Nel frattempo, i 37 africani - solo alcuni dei quali sarebbero sudanesi del Darfur - continuano ad attendere a poche miglia da un’Europa che non li vuole. Chi è stato con loro racconta di pianti, di lunghi silenzi, di sguardi che ricordano gli orrori della guerra e della fame. La loro storia ha fatto mobilitare i comboniani che, per voce di padre Alex Zanotelli, si sono appellati all’Italia affinché si attivi per accogliere i naufraghi. Sono loro i rari superstiti delle onde di un Mediterraneo che – ricordano – sta diventando, anno dopo anno, la tomba d’Europa.
 
"Giornalmente decine di migranti sbarcano sulle nostre coste, perchè - si chiedono - 36 disperati fanno tanta paura al governo italiano, da rispondere con le navi della guardia costiera.

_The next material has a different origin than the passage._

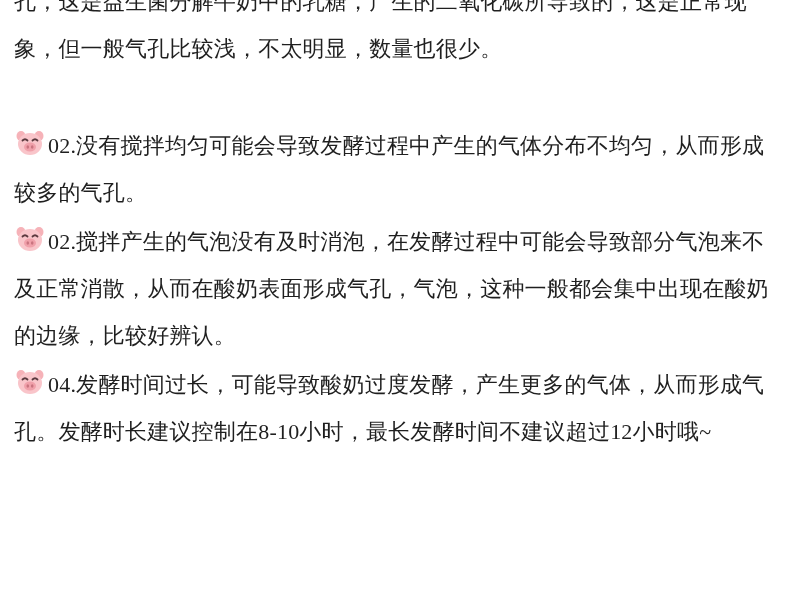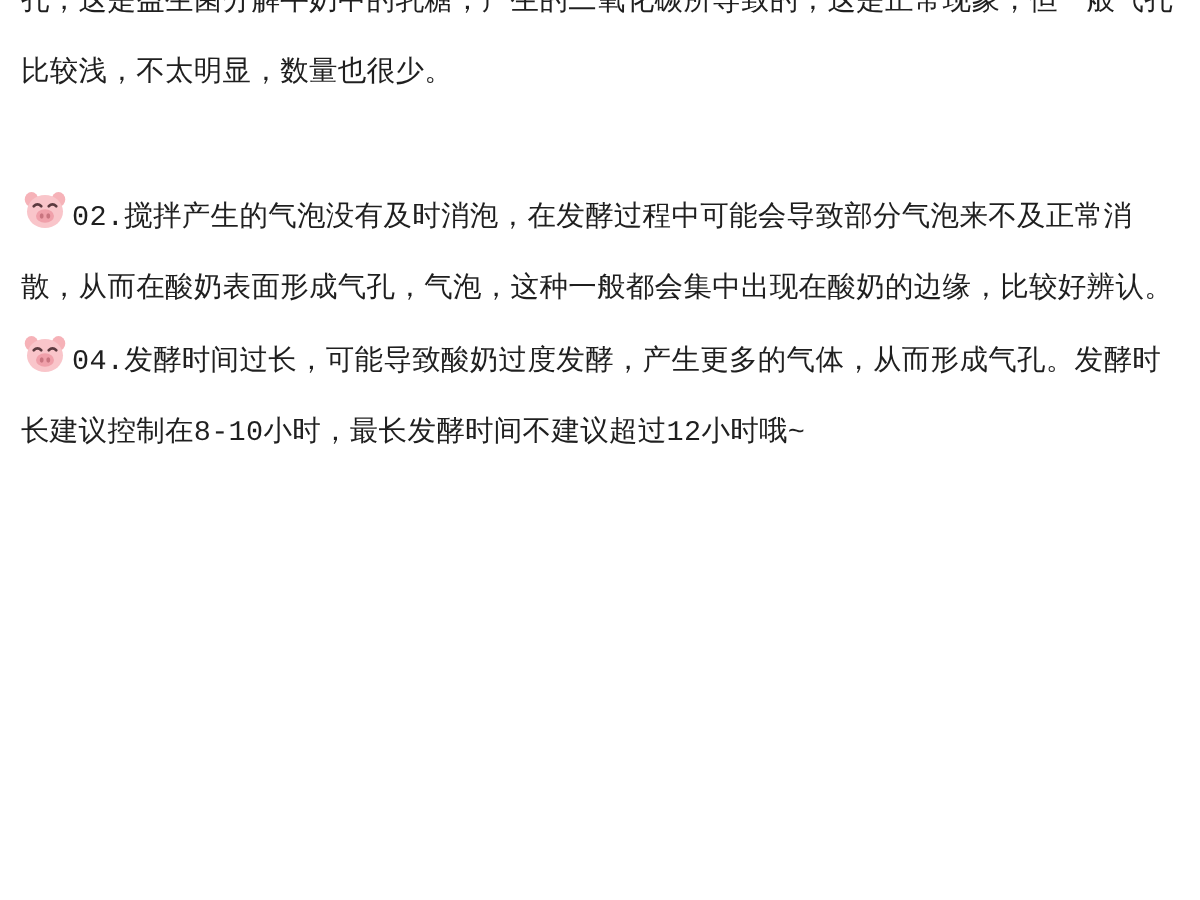"孔，这是益生菌分解牛奶中的乳糖，产生的二氧化碳所导致的，这是正常现象，但一般气孔" .article { font-family: Liberation Mono, monospace -> Liberation Serif, serif; font-size: 19px -> 22px }
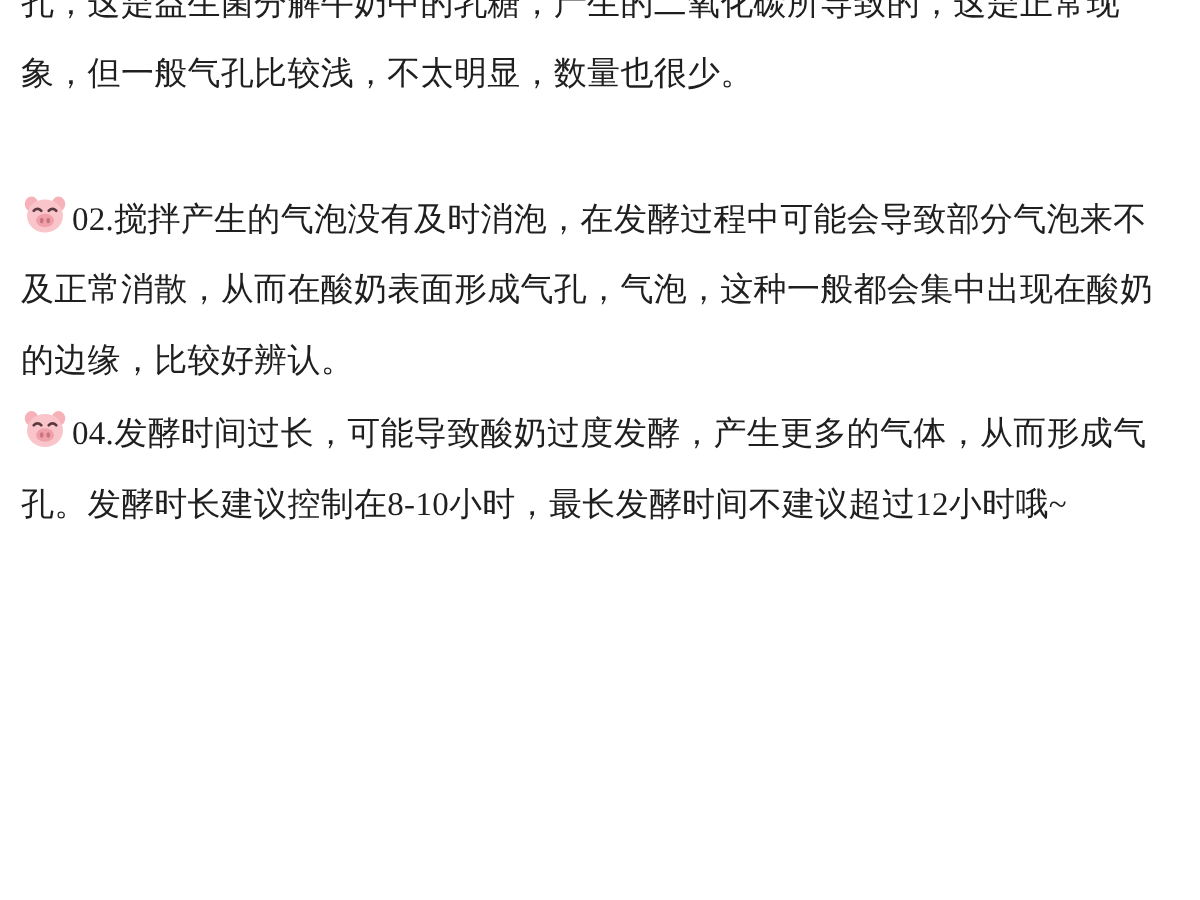"02.没有搅拌均匀可能会导致发酵过程中产生的气体分布不均匀，从而形成较多的气孔。" p.para { html: none -> <p><span><svg> <ellipse></ellipse> <ellipse></ellipse> <ellipse></ellipse> <ellipse></ellipse> <ellipse></ellipse> <ellipse></ellipse> <path></path> <path></path> </svg></span><span>02.没有搅拌均匀可能会导致发酵过程中产生的气体分布不均匀，从而形成较多的气孔。</span></p> }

L’ obbligo del soccorso, il diritto d’ asilo sono principi sacri del consorzio umano". "L’ Italia - affermano - pur avendolo inserito tra i principi fondamentali della Costituzione, è l’ unico paese tra gli Stati dell’ Unione Europea a non avere ancora una legge organica sul diritto d’ asilo, bloccata in commissione parlamentare per le ostilità contenute nella legge Bossi-Fini».
 
"Il mediterraneo - concludono i comboniani - diventato un immenso cimitero, non deve diventare il luogo di un immorale conflitto burocratico. Come missionari non possiamo accettare questa situazione e chiediamo all’ Unione Europea di recuperare il suo patrimonio di civiltà rilanciando la solidarietà internazionale ed il diritto dei più deboli".